İbrahim Temo’nun Romanya’daki Faaliyetleri
İbrahim Temo’nun Romanya’daki Faaliyetleri
İlk defa İstanbul’da İttihat ve Terakki Cemiyeti’nin Tıbbiye Mektebi talebesi tarafından tesisine iştirak etmiş olan Doktor İbrahim Temo Bey mektepten çıktıktan sonra Romanya’ya gitmişti ve orada doktorluk yapıyordu. Bu maksatla Köstence’de tavattun etmişti. Fakat uzaktan Terakki ve İttihat Cemiyeti’nin işlerile meşgul oluyor, Romanya’da ve Bulgaristan’da bulunan Türklerin tenvirine çalışıyor. Paris’ten gönderilen “muzır evrakı” Köstence tarikile İstanbul’a gönderiyordu. İbrahim Temo Bey’in bu faaliyetini, Köstence’den 1906 senesi iptidalarında Paris’teki arkadaşlarına gönderdiği aşağıdaki mektubundan öğrenebiliriz:
“Mektubunuzu ve gazeteleri, sonradan da nizamnamelerle beyannameleri aldım. Bahriye zabitlerinden Kırımizade Ali Rıza Efendi’nin inzimam eden gayretile on seneden beri Dobruca’da teşkil ettiğimiz şube her ne kadar bu son iki sene zarfında her tarafta görülen ittihatsızlığın ve intizamsızlığın tevlit ettiği meyusiyetle bir dereceye kadar faaliyetini kaybetmiş ise de, gerek ben, gerekse Kırımizade vicdanımızı ve cemiyeti lekedar etmeyecek hususi hizmetlerden ve fedakarlıktan haddimiz olmayarak biran hali kalmamıştık. Hatta beyannameler gelir gelmez İstanbul’a gönderildiği gibi Cemiyet ait gazetelerle fikir uyandırıcı sair evrak da arada sırada dahile sevkedilmiştir.
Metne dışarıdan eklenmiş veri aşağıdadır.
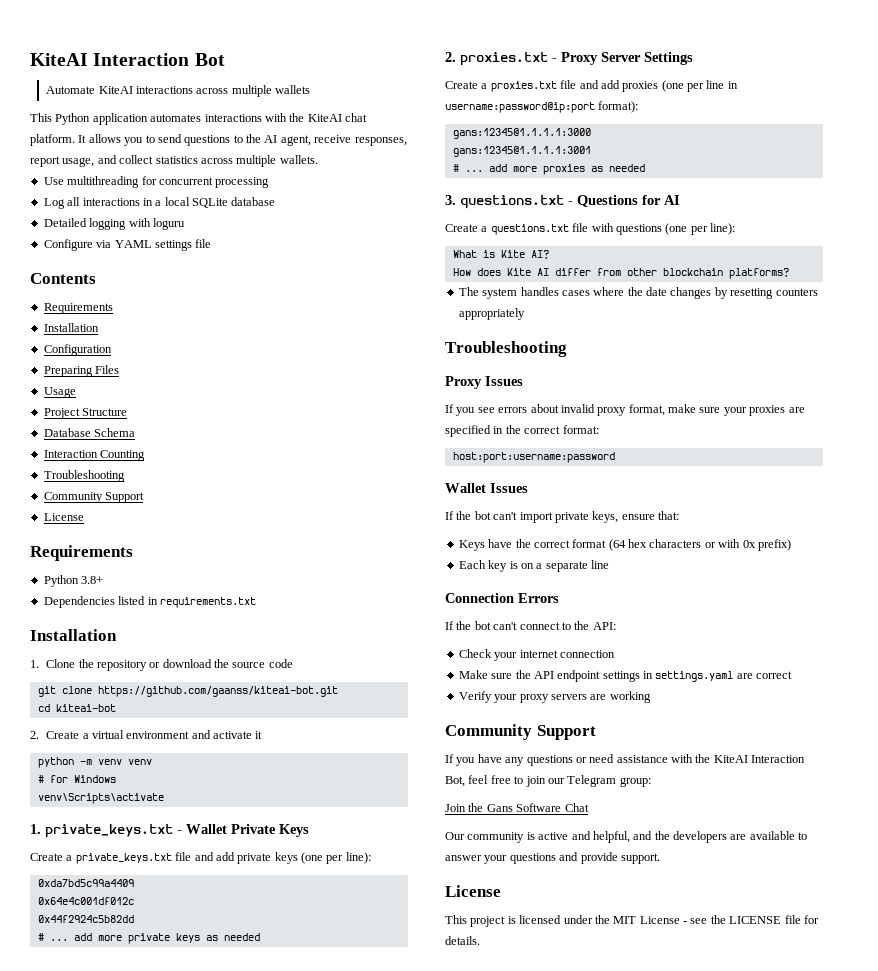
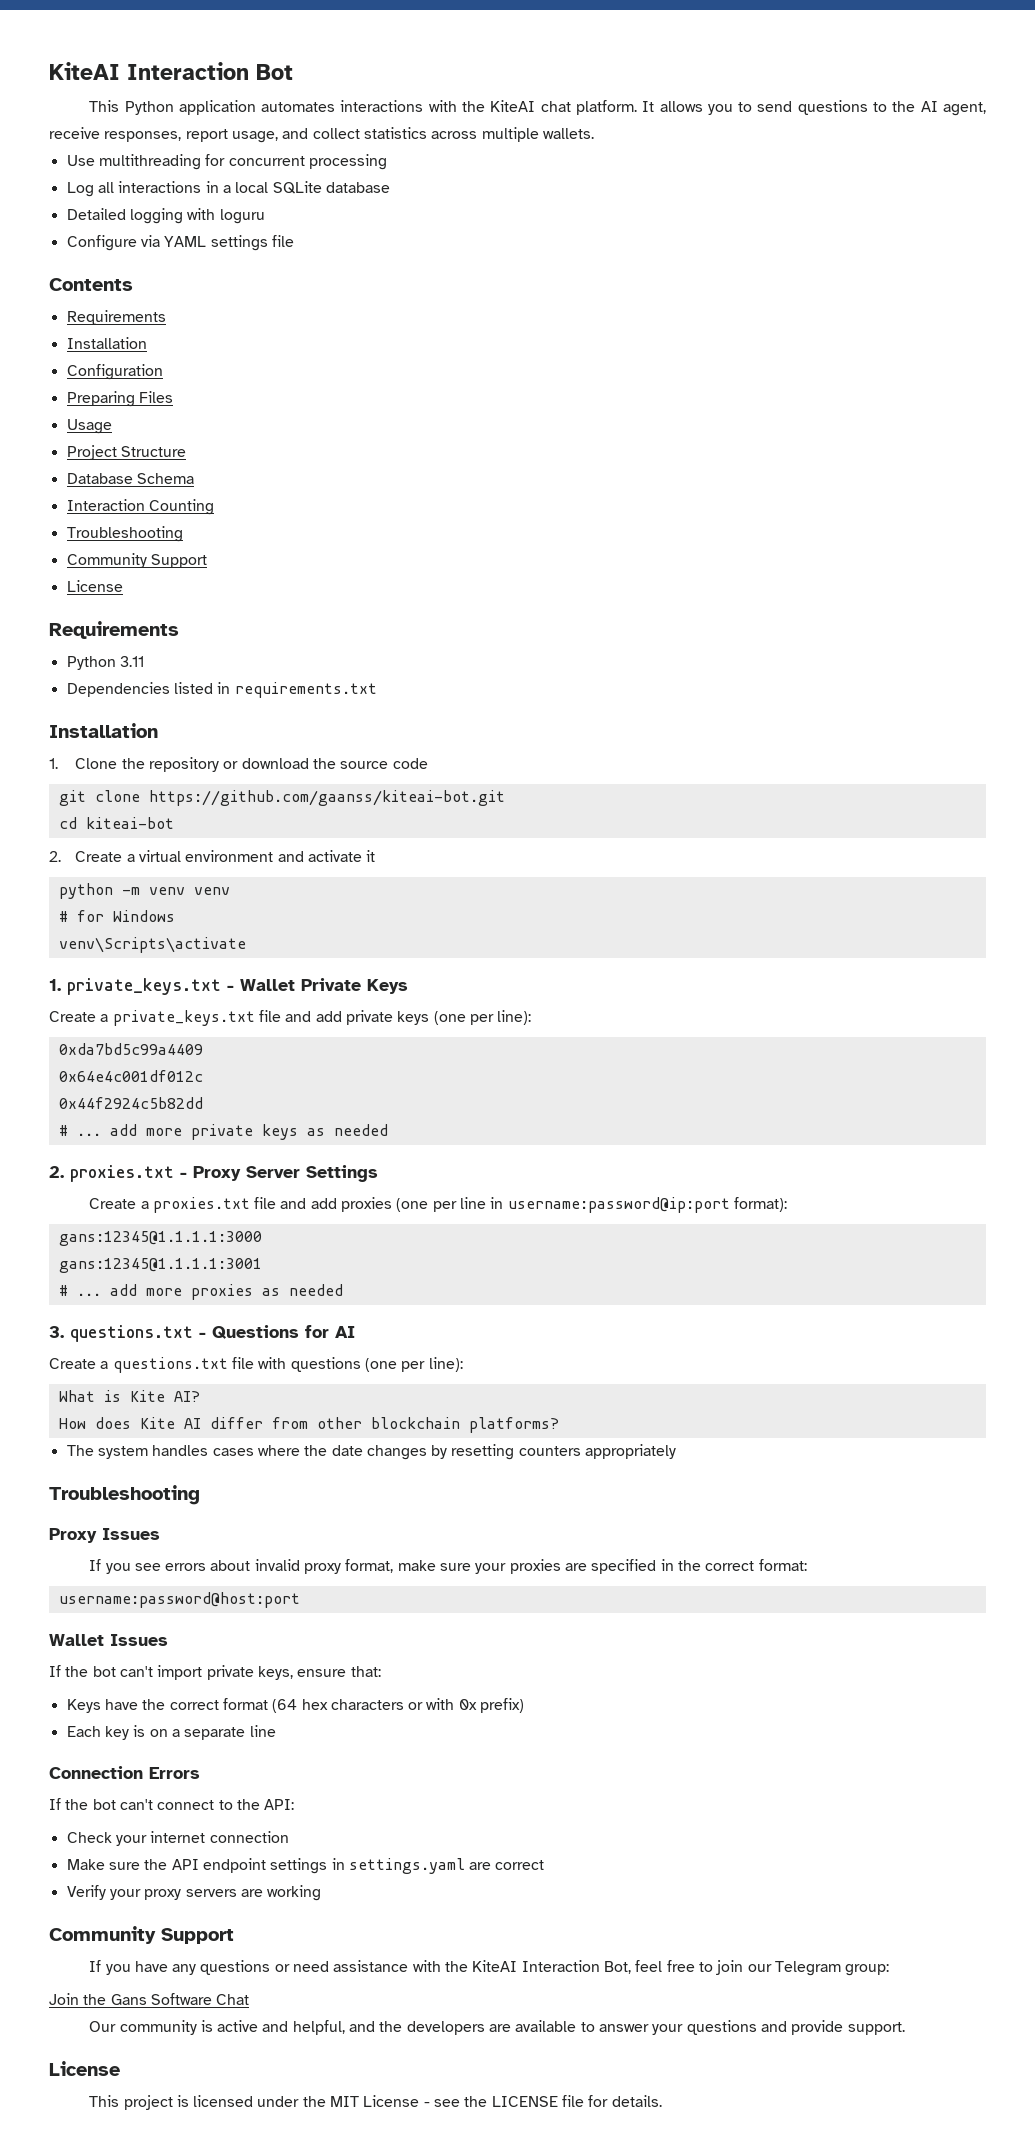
- Automate KiteAI interactions across multiple wallets
- Python 3.8+
+ Python 3.11
- host:port:username:password
+ username:password@host:port

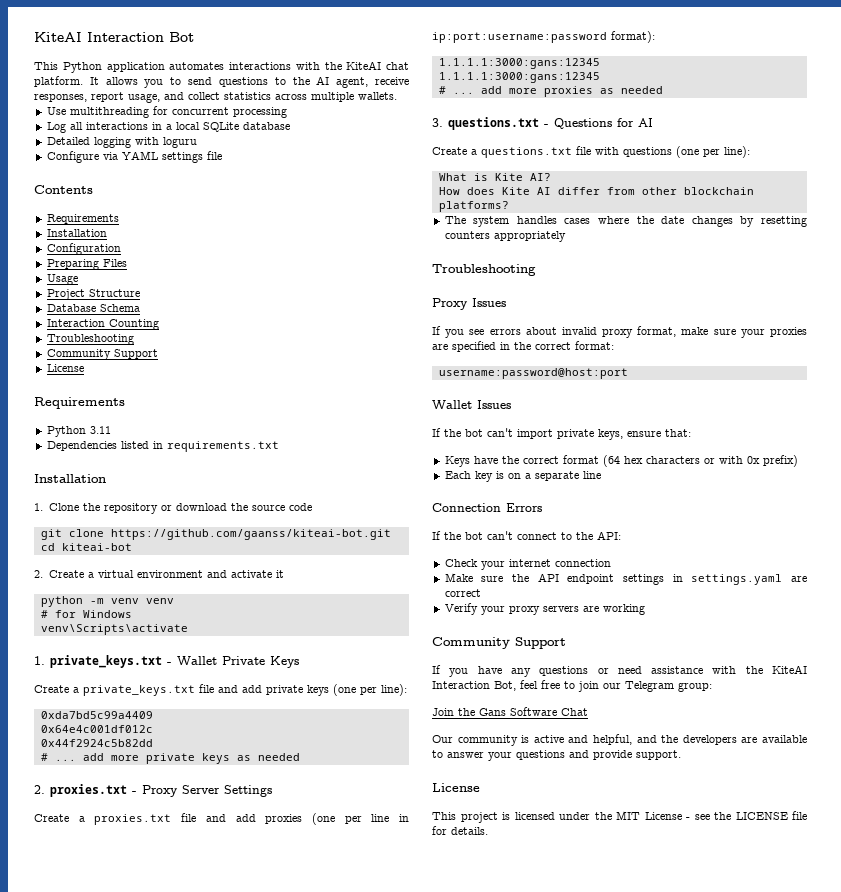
- Create a proxies.txt file and add proxies (one per line in username:password@ip:port format):
- gans:12345@1.1.1.1:3000
- gans:12345@1.1.1.1:3001
+ Create a proxies.txt file and add proxies (one per line in ip:port:username:password format):
+ 1.1.1.1:3000:gans:12345
+ 1.1.1.1:3000:gans:12345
Şimdi tam millete ve vatana hizmet edebilecek bir sıradayız. Biz de hatta ahrardan geçinenlerimiz de bile hakiki bir azadelik fikri uyanmamıştır. Bu bataet ve teenni ile daha yirmi, otuz sene çalışmalıyız ki ancak bu halde bulunan umumi vicdanı bir noktaya toplayabilmiş olalım; vakıa bu zaman kısadır. Lakin bu menhus idare devam ettikçe hergünü bir asra bedeldir.
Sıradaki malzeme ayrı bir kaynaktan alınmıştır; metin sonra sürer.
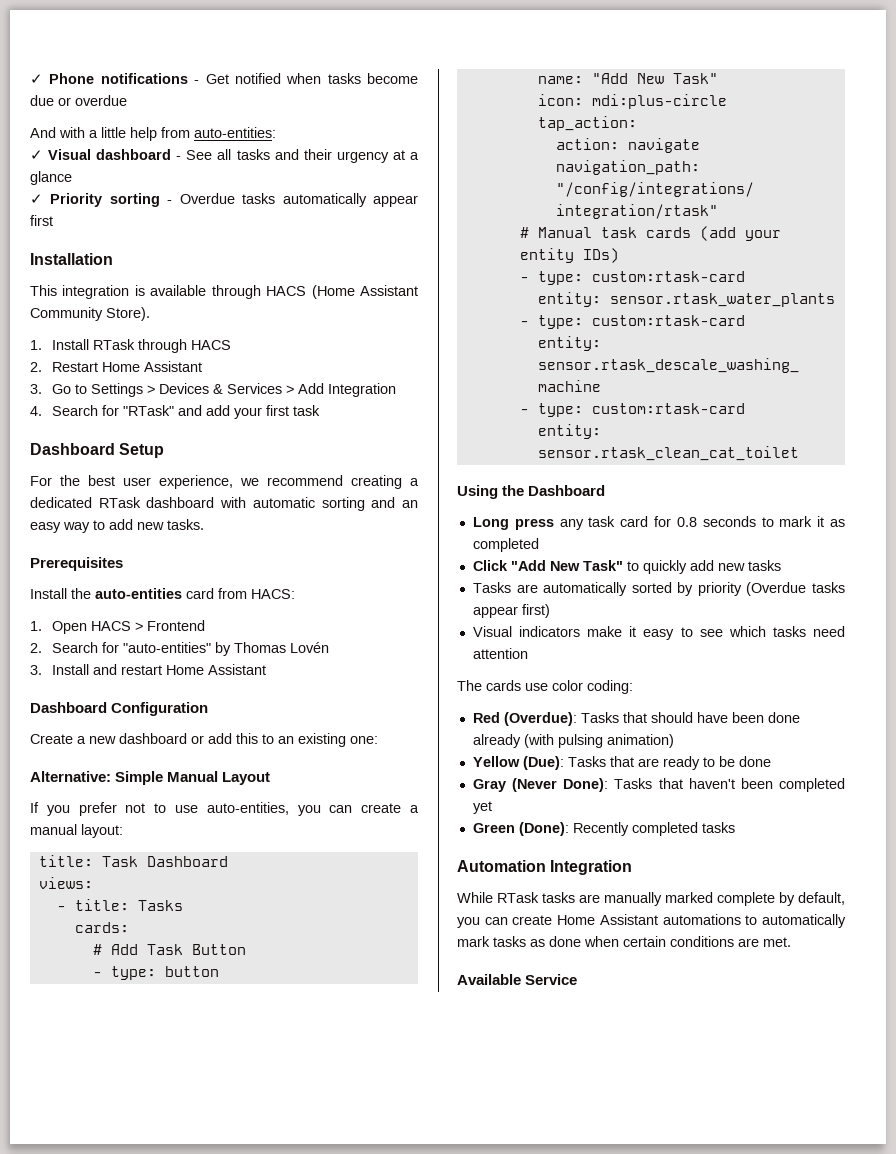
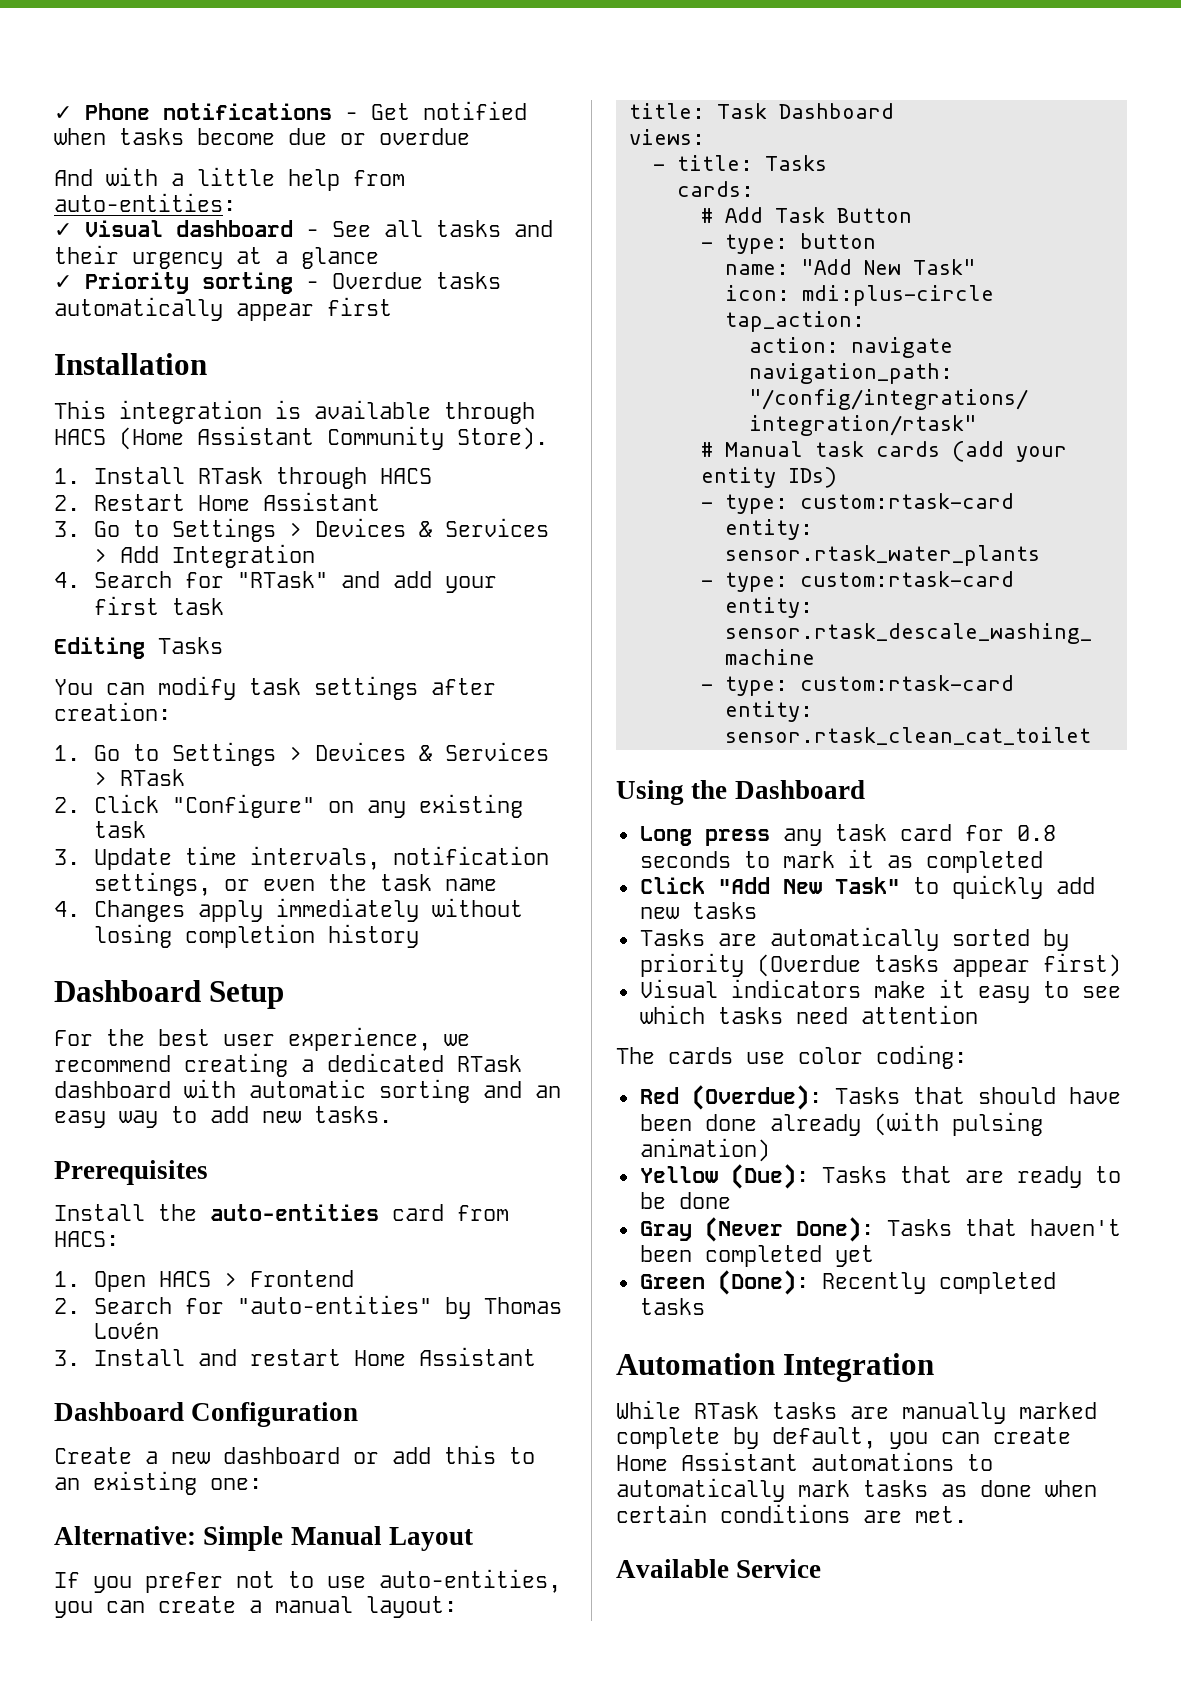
+ Editing Tasks
+ You can modify task settings after creation:
+ 1. Go to Settings > Devices & Services > RTask
+ 2. Click "Configure" on any existing task
+ 3. Update time intervals, notification settings, or even the task name
+ 4. Changes apply immediately without losing completion history

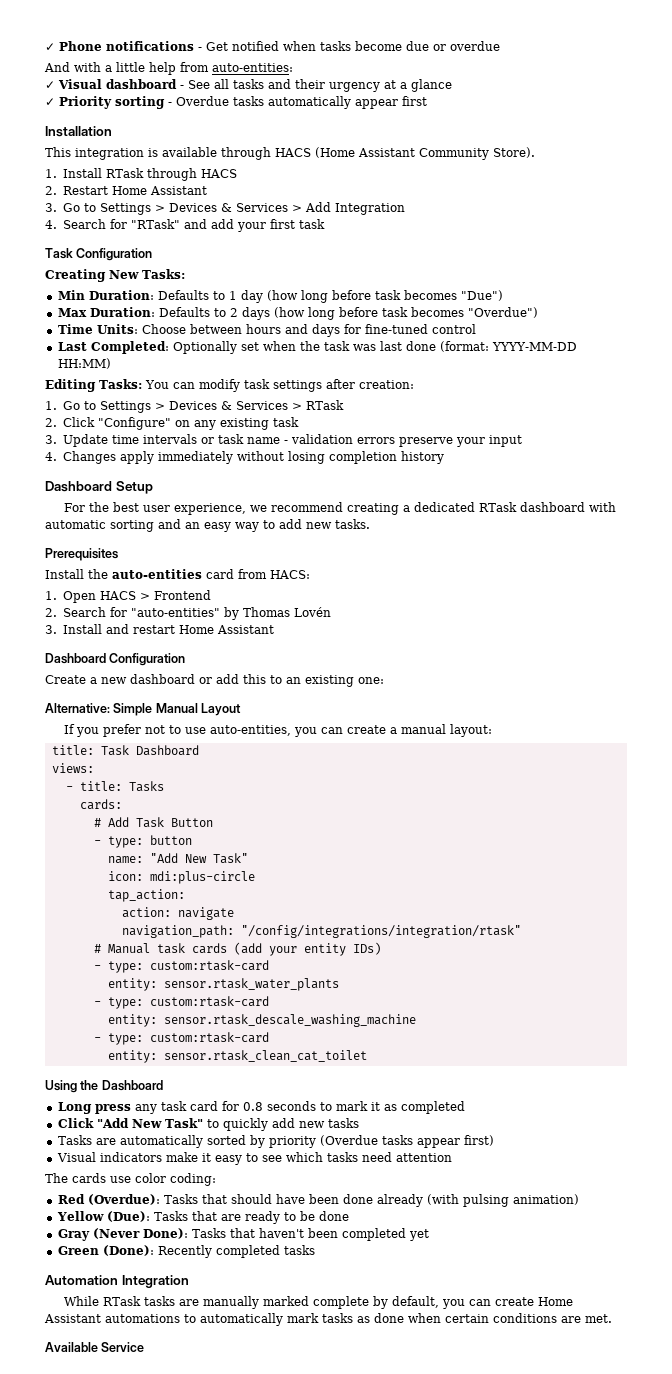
+ Task Configuration
+ Creating New Tasks:
+ Min Duration: Defaults to 1 day (how long before task becomes "Due")
+ Max Duration: Defaults to 2 days (how long before task becomes "Overdue")
+ Time Units: Choose between hours and days for fine-tuned control
+ Last Completed: Optionally set when the task was last done (format: YYYY-MM-DD HH:MM)
- Editing Tasks
- You can modify task settings after creation:
+ Editing Tasks: You can modify task settings after creation:
- 3. Update time intervals, notification settings, or even the task name
+ 3. Update time intervals or task name - validation errors preserve your input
Bir buçuk asırda kazanılan Girit, o güzelim “Mülke-i Bahri Osmani” bir haftada elden çıktığı gibi, beş asırdan beri Osmanlı Devletinin yedd-iemini mesabesinde olan Rumeli bakayasına yirmi dört saatte veda etmek ihtimali de pek uzak değildir. Demek isterim ki İktidar mevkiinde bulunan vicdansızların yüklendikleri ve yüklenmekte oldukları ağır mes’uliyet yükünü kale almayarak ahrarın uhdesine terettüp eden mes’uliyeti sırtımızdan atmak için biraz kımıldanmalıyız.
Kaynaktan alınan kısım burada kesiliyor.